Dieter Rahmann den 13.6.01

An der Bundesstr. 19

33829 Borgholzhausen

An die Gerichtskasse Bielefeld

z. Hd Herrn Fliegert

Guten Tag, Herr Fliegert, es geht mal wieder um I1124133301 und Ihren Brief vom 3.5.01. eigentlich finde ich es ja schade, Ihnen immer wieder dasselbe mitteilen zu müssen, da Sie offensichtlich nicht bereit sind, meine Stellungnahmen zur Kenntnis zu nehmen.

Aber, Herr Fliegert, ich bin ja nicht blöd und aus Ihren leider - so muß ich sagen - sehr schlecht recherchierten Stellungnahmen drängt sich einem unbedarften Leser der Eindruck auf, als meinten Sie, es mit mir mit einem ausgebufften Bösewicht zu tun zu haben, der die bundesdeutschen Behörden an der Nase heruführen und aus niederem Beweggründen besonders Ihnen die kostbare Zeit stehlen will, die ja eigentlich für höherwertige Beweggründe lieberer Bundesbürger zur Verfügung stehen sollte. So schreiben Sie, daß Sie vermuten, daß ich mit meinen Schriftsätzen das Geldeinziehungsverfahren nur verzögern will. Sie scheinen eine solche Strategie wohl für etwas ausgesprochen Böses zu halten.

Dazu ist folgendes zu sagen

Sie hätten gar nicht so drum herum zu schreiben müssen, denn es ist wirklich wahr und mich wunderts, daß Sie erst jetzt darauf kommen. Natürlich haben meine Schriftsätze das Ziel, die Zahlung hinauszuzögern. Was, geehrter Herr Fliegert, wird wohl sonst der Grund meiner Stundungsanträge sein, wenn nicht der Aufschub, sprich die Verzögerung von Zahlungen?Ich habs Ihnen ja wohl oft genug begründet, warum ich diesen Aufschub brauche.

Aus der Tatsache, daß Sie ein geschlagenes Jahr brauchen, meine Intention zu begreifen, zu schlußfolgern, meine Handlung hätte etwas negatives, ist wirklich negativ.

Bezogen auf inhaltliche Aussagen ist Ihr Brief traditionsgemäß mehr als dürftig. Widersprüchlich bezüglich Ihrer vergangenen Schriftsätze auch. Auch dieses hat bei Ihnen wohl Tradition. Ich hatte ja eigentlich gehofft, daß Sie Ihre mir gemachten Auflagen gemäß Ihrem Schreiben vom 29.12.00 entsprechend meinen dazu gemachten Vorschlägen als erfüllt oder zumindest als von mir erfüllbar ansehen aber nun fallen Sie selbst dahinter wieder zurück und gebärden sich so, als sei die ganze schriftliche Auseinandersetzung, die wir beide führten, komplett an Ihnen vorbeigegangen.
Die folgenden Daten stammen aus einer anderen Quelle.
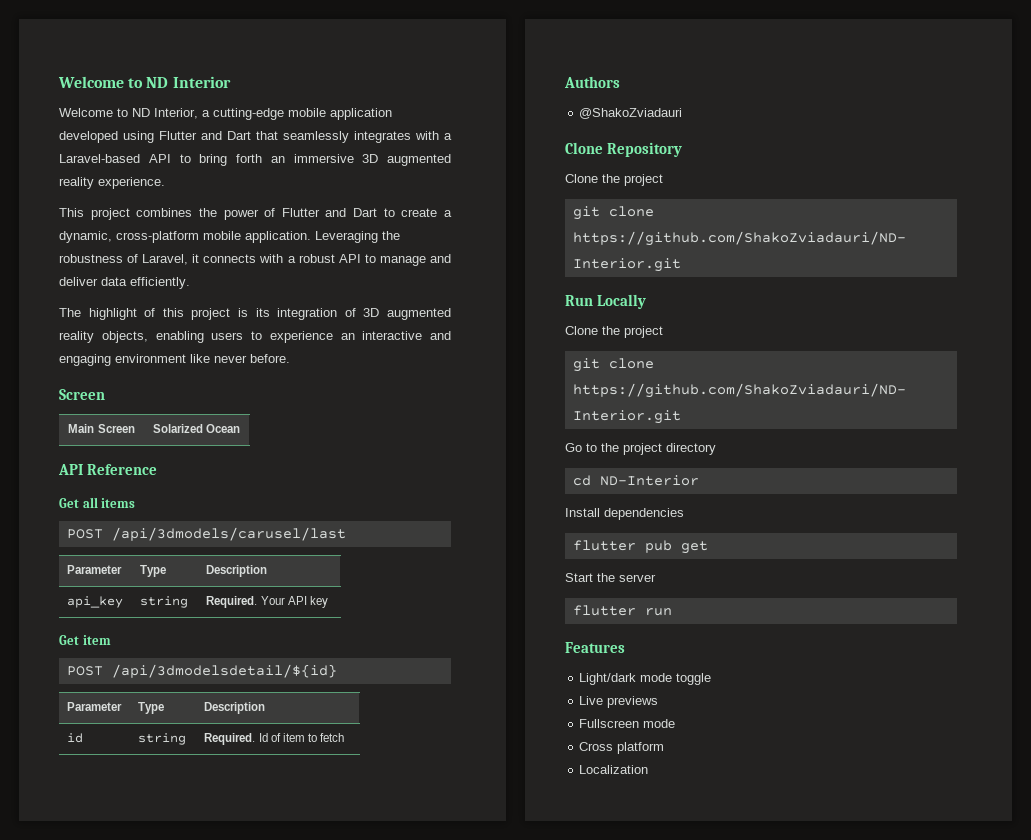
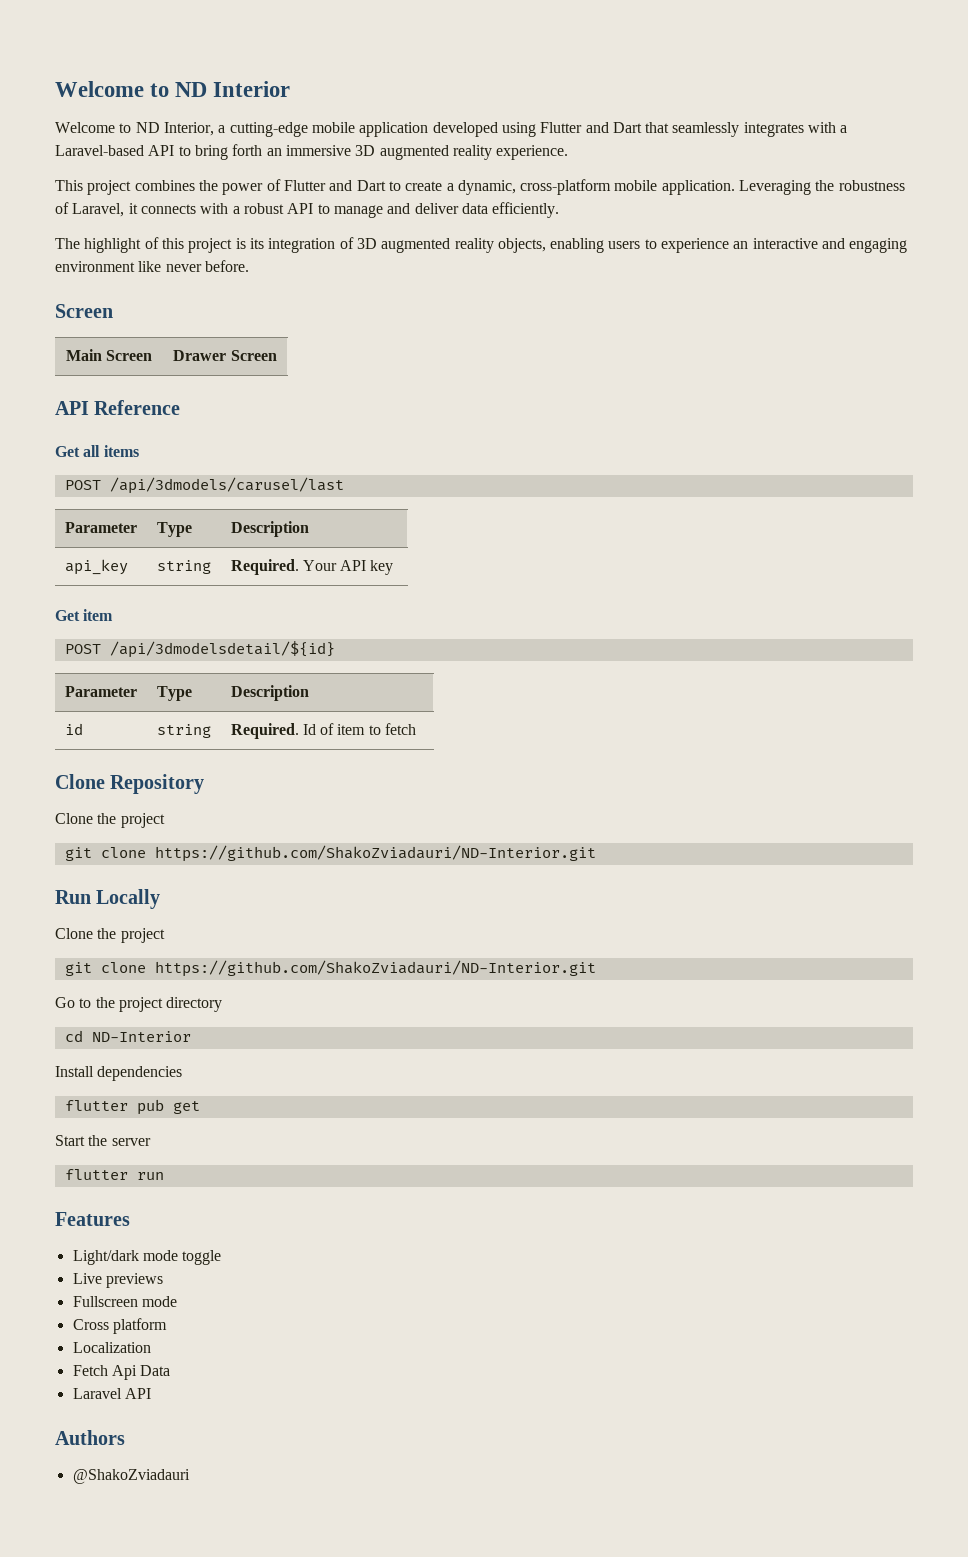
- Main Screen | Solarized Ocean
+ Main Screen | Drawer Screen
- Authors
- @ShakoZviadauri
+ Fetch Api Data
+ Laravel API
+ Authors
+ @ShakoZviadauri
Ihr gönnerhafter Spruch, daß die Gerichtskasse bisher stets bemüht war, meine wirtschaftlichen Verhältnisse zu berücksichtigen, steht erstens im Widerspruch zu Ihrem Brief vom 20.3.01 in dem Sie schreiben, daß ungünstige wirtschaftliche Verhältnisse allein keine Stundung rechtfertigen und liest sich zweitens so, wie ein Zeugnis für einen Betriebsangehörigen, der aufgrund permanenten Zuspät-zur-Arbeit-Kommens gekündigt wurde. Dort heißt es dann ja auch , „er hat sich stets bemüht, pünktlich zur Arbeit zu erscheinen“.

Soviel zunächst zu Ihren stetigen Bemühungen.
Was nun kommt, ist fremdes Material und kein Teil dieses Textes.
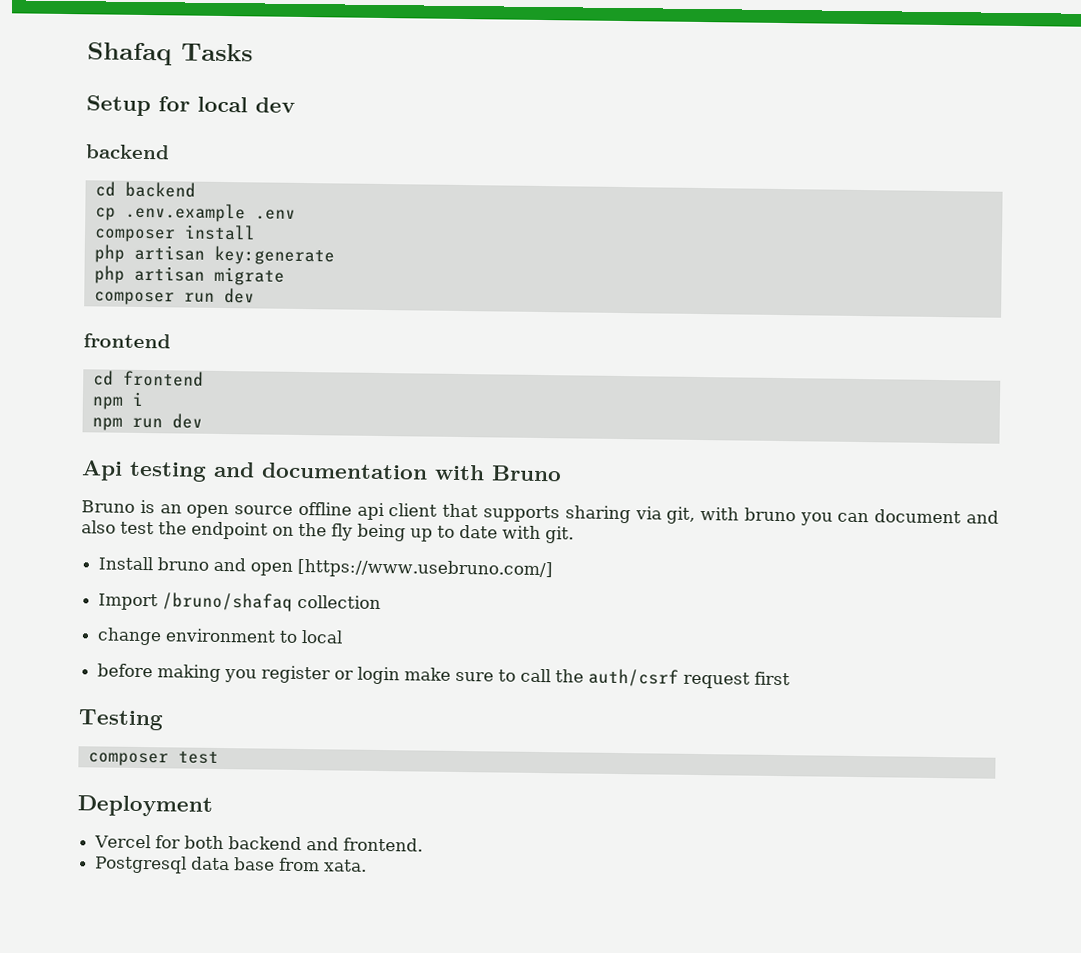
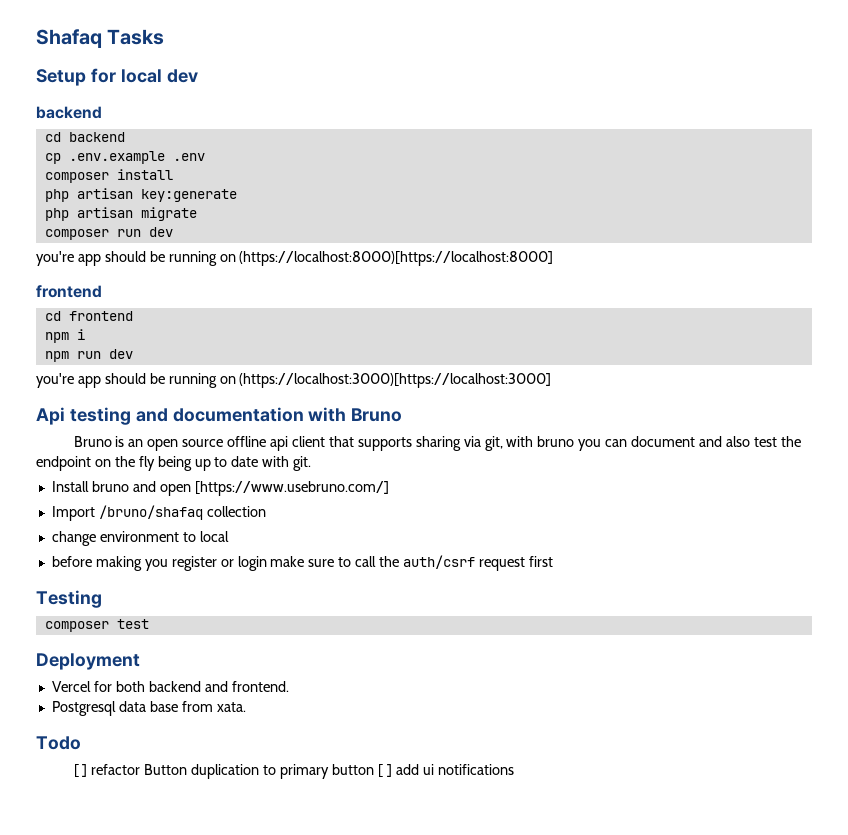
+ you're app should be running on (https://localhost:8000)[https://localhost:8000]
+ you're app should be running on (https://localhost:3000)[https://localhost:3000]
+ Todo
+ [ ] refactor Button duplication to primary button [ ] add ui notifications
Ich habe Ihnen desweiteren einen Auszug aus dem Gerichtskostengesetz kopiert, dort steht schwarz auf weiß, daß bei gewährter Prozeßkostenhilfe ich von der Pflicht zur Zahlung der Gerichtskosten befreit bin. Damit dürften sich Ihre Bemühungen zur Zwangsvollstreckung ja wohl erübrigen.

Erholen Sie sich gut während der Gerichtsferien!